The deaths and injuries, as well as damage to the power grid, caused when kites flown with metal twine get tangled in electricity lines could be curbed by regulating the manufacturers and locally through neighbourhood committees, he suggested.
Sheikh Saleem, the general secretary of the kite flying association, agrees that safety measures can be introduced to reduce the number of deaths and injuries on Basant. He suggested that engaging women in the event would automatically make it safer. “Every time a group of men come together, there is the possibility of fights resulting in firing. If wives, mothers and sisters participate, this will go down,” he says.
Another former DCO said the government, if and when it allows kite-flying on Basant, must plan it months in advance rather than leaving the question to the last minute, as it did this year. “The district and provincial governments should take a decision by December whether or not to hold Basant. A comprehensive plan for security and for engaging the public and different socio-religious groups could then be devised accordingly,” he said.
The former DCO said community policing of kite-flying wouldn’t be easy. Groups like the kite-flying associations or neighbourhood committees would be reluctant to file complaints about kite-flyers using metal wire or revellers shooting bullets into the sky, he said, for fear they would make enemies.

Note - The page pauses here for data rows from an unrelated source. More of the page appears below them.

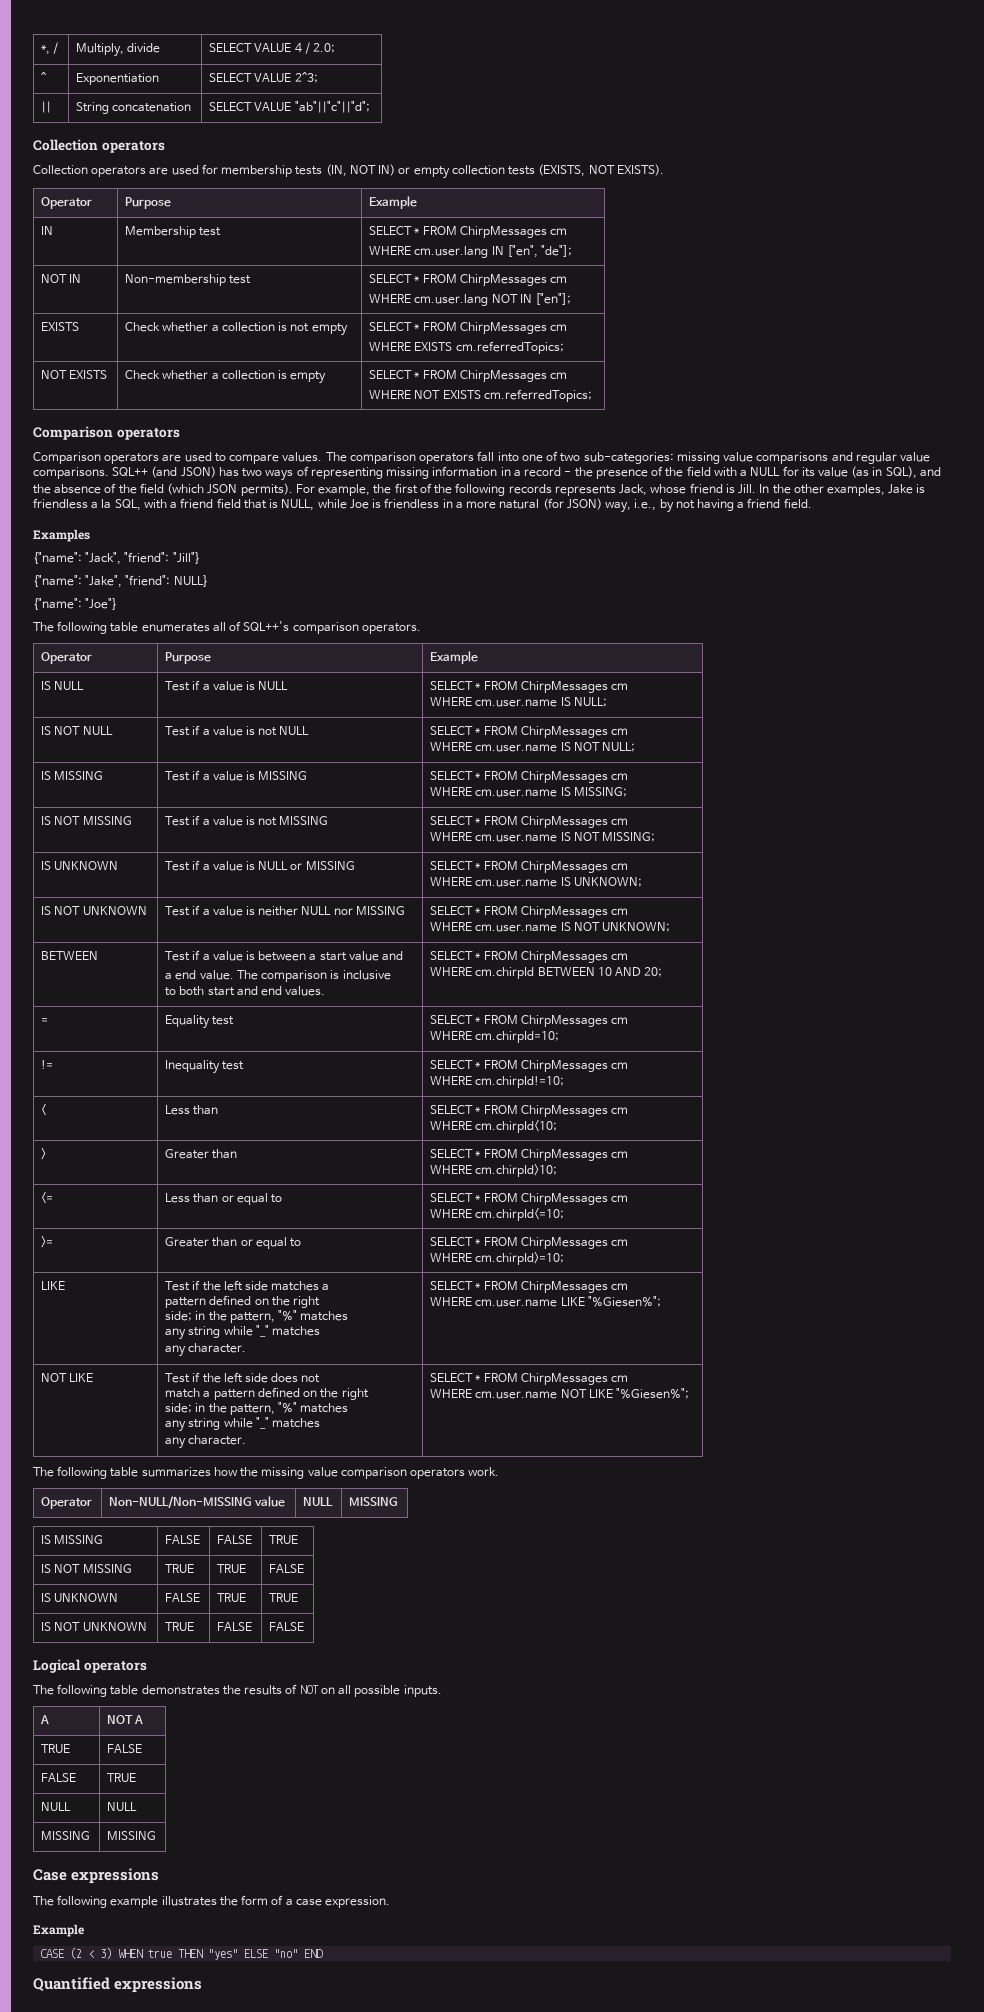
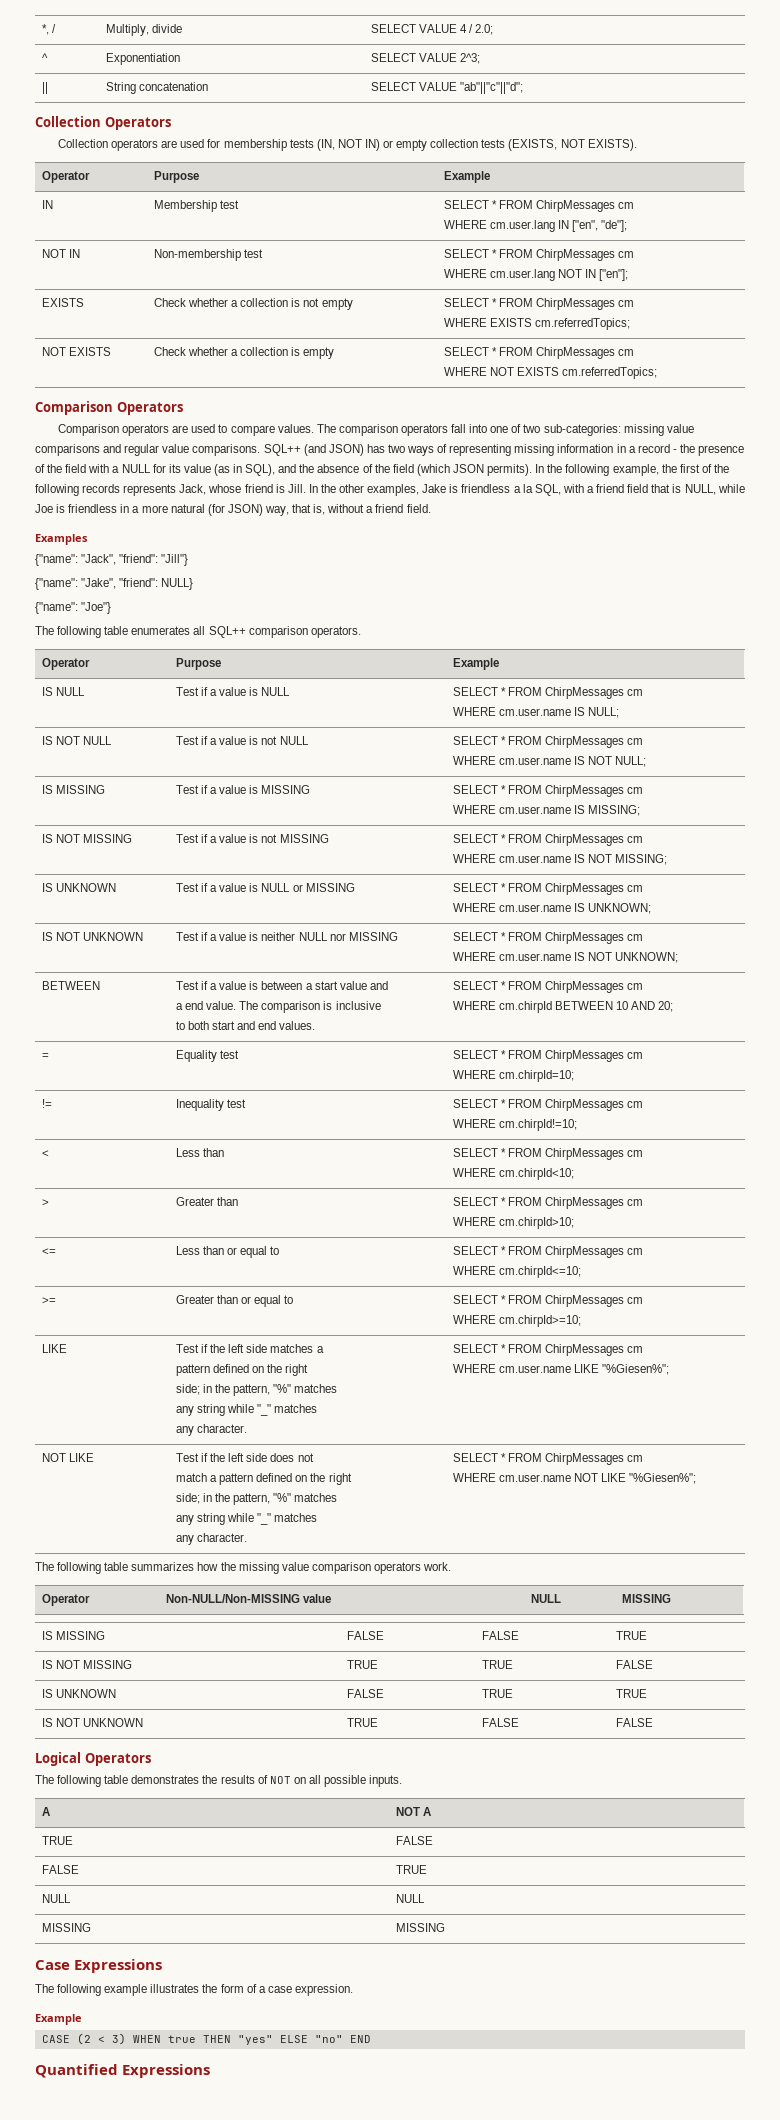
  || | String concatenation | SELECT VALUE "ab"||"c"||"d";
- Collection operators
+ Collection Operators
  NOT EXISTS | Check whether a collection is empty | SELECT * FROM ChirpMessages cm
  WHERE NOT EXISTS cm.referredTopics;
- Comparison operators
+ Comparison Operators
- For example, the first of the following records represents Jack, whose friend is Jill.
+ In the following example, the first of the following records represents Jack, whose friend is Jill.
- In the other examples, Jake is friendless a la SQL, with a friend field that is NULL, while Joe is friendless in a more natural (for JSON) way, i.e., by not having a friend field.
+ In the other examples, Jake is friendless a la SQL, with a friend field that is NULL, while Joe is friendless in a more natural (for JSON) way, that is, without a friend field.
- The following table enumerates all of SQL++'s comparison operators.
+ The following table enumerates all SQL++ comparison operators.
- Logical operators
+ Logical Operators
- Case expressions
+ Case Expressions
- Quantified expressions
+ Quantified Expressions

They might be effective in some neighbourhoods, he said. “But they will not be effective in curbing aerial firing, alcohol consumption and blaring stereos at private parties,” he said.
Herein lies, perhaps, the real reason for the Basant ban.
Rao Akram, the chairman of the Anti-Kite Democratic Front, a group formed in 1995 to denounce the “immoral activities” that Basant supposedly encourages, is, naturally, delighted that the ban will stay in place this year. He wants kite-flying to remain banned even if it can be made safer. “Basant is just an excuse to hold mujras and drink alcohol,” he says.
Published in The Express Tribune, February 28th, 2011.